I raised a hand to Anthony. “In Clay’s defense, Jackson Cole hasn’t been around lately. We’ve checked.”
“Yes. So to monitor while we were away, I set up a small camera, a motion sensor, to go off if the garage or front door opened. Both went off about thirty minutes ago,” Clay said.
“Huh. That doesn’t sound like a man in hiding,” I said.
“So you’re telling me, Jackson Cole came home, parked in his garage, and went through the front door of his house like a normal person?” Anthony asked. “That sounds like a man on vacation, not a man in hiding.”
“So what does this mean?” I asked.
Clay shrugged. “I was only supposed to find him.

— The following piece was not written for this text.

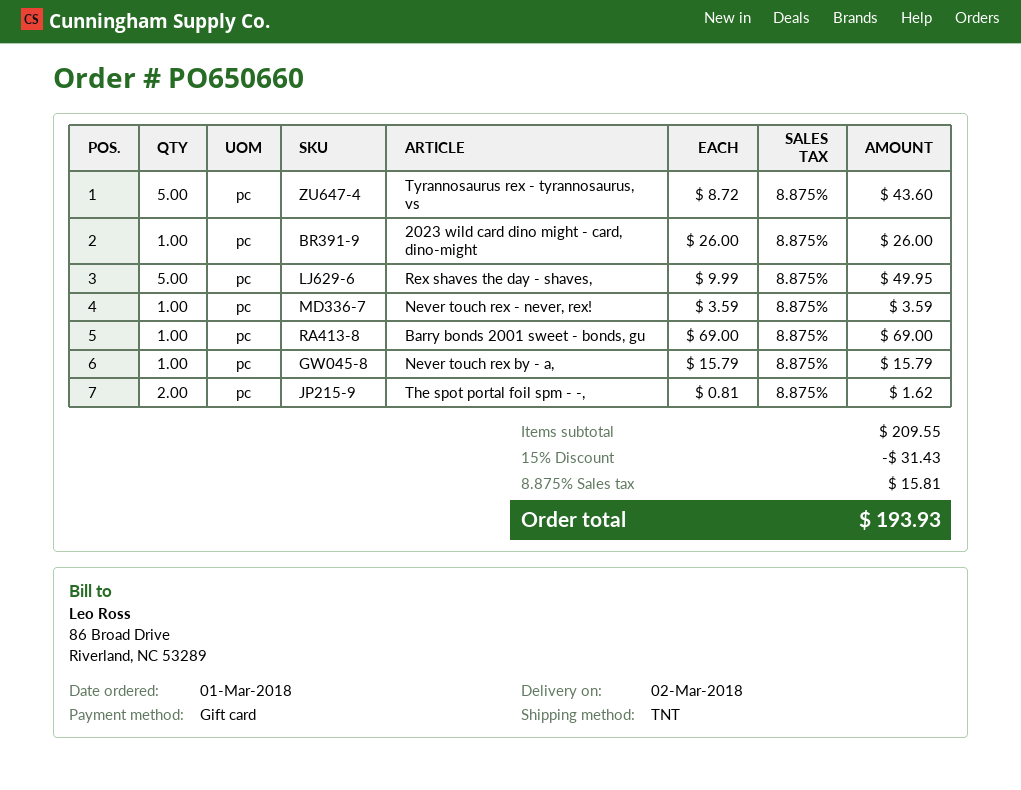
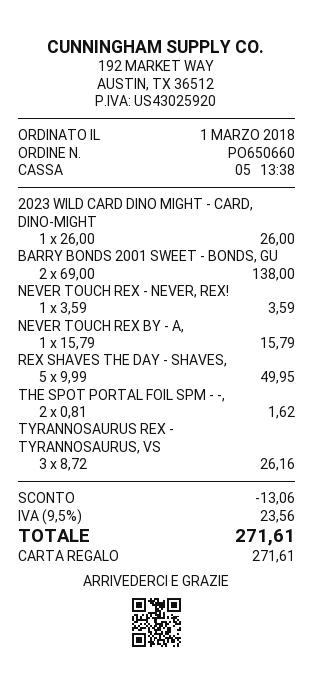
Tyrannosaurus rex - tyrannosaurus, vs: 5 x 8.72 = 43.60 -> 3 x 8.72 = 26.16
Barry bonds 2001 sweet - bonds, gu: 1 x 69.00 = 69.00 -> 2 x 69.00 = 138.00
discount: 31.43 -> 13.06
tax: 8.875% = 15.81 -> 9.5% = 23.56
total: 193.93 -> 271.61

I don’t know what happens next.”
“I suppose I could just knock on his door when I get home,” I said. “But that’s a little risky, since we still haven’t figured out why he’s looking at photos of Anthony.”
“Yes, that’d be a risk,” Clay said, his eyes flicking to my boyfriend. “Since there’s a chance he might recognize you.”
I lapsed into silence.
Clay turned to his computer, then back to me. “What would you like me to do?”
I looked to Anthony, asking his opinion with a silent gaze.
Anthony tilted his head to the side. “That’s up to you. You can leave him be until we have more information, or you can march up to his door and introduce yourself. I’ll support either option.”
“But you probably think one is smarter than the other,” I said, trying to read his mind.
“Maybe, but this is about your father. Or potential father. I’ll support whatever you decide, babe.” Anthony crossed his arms, his face not giving anything away.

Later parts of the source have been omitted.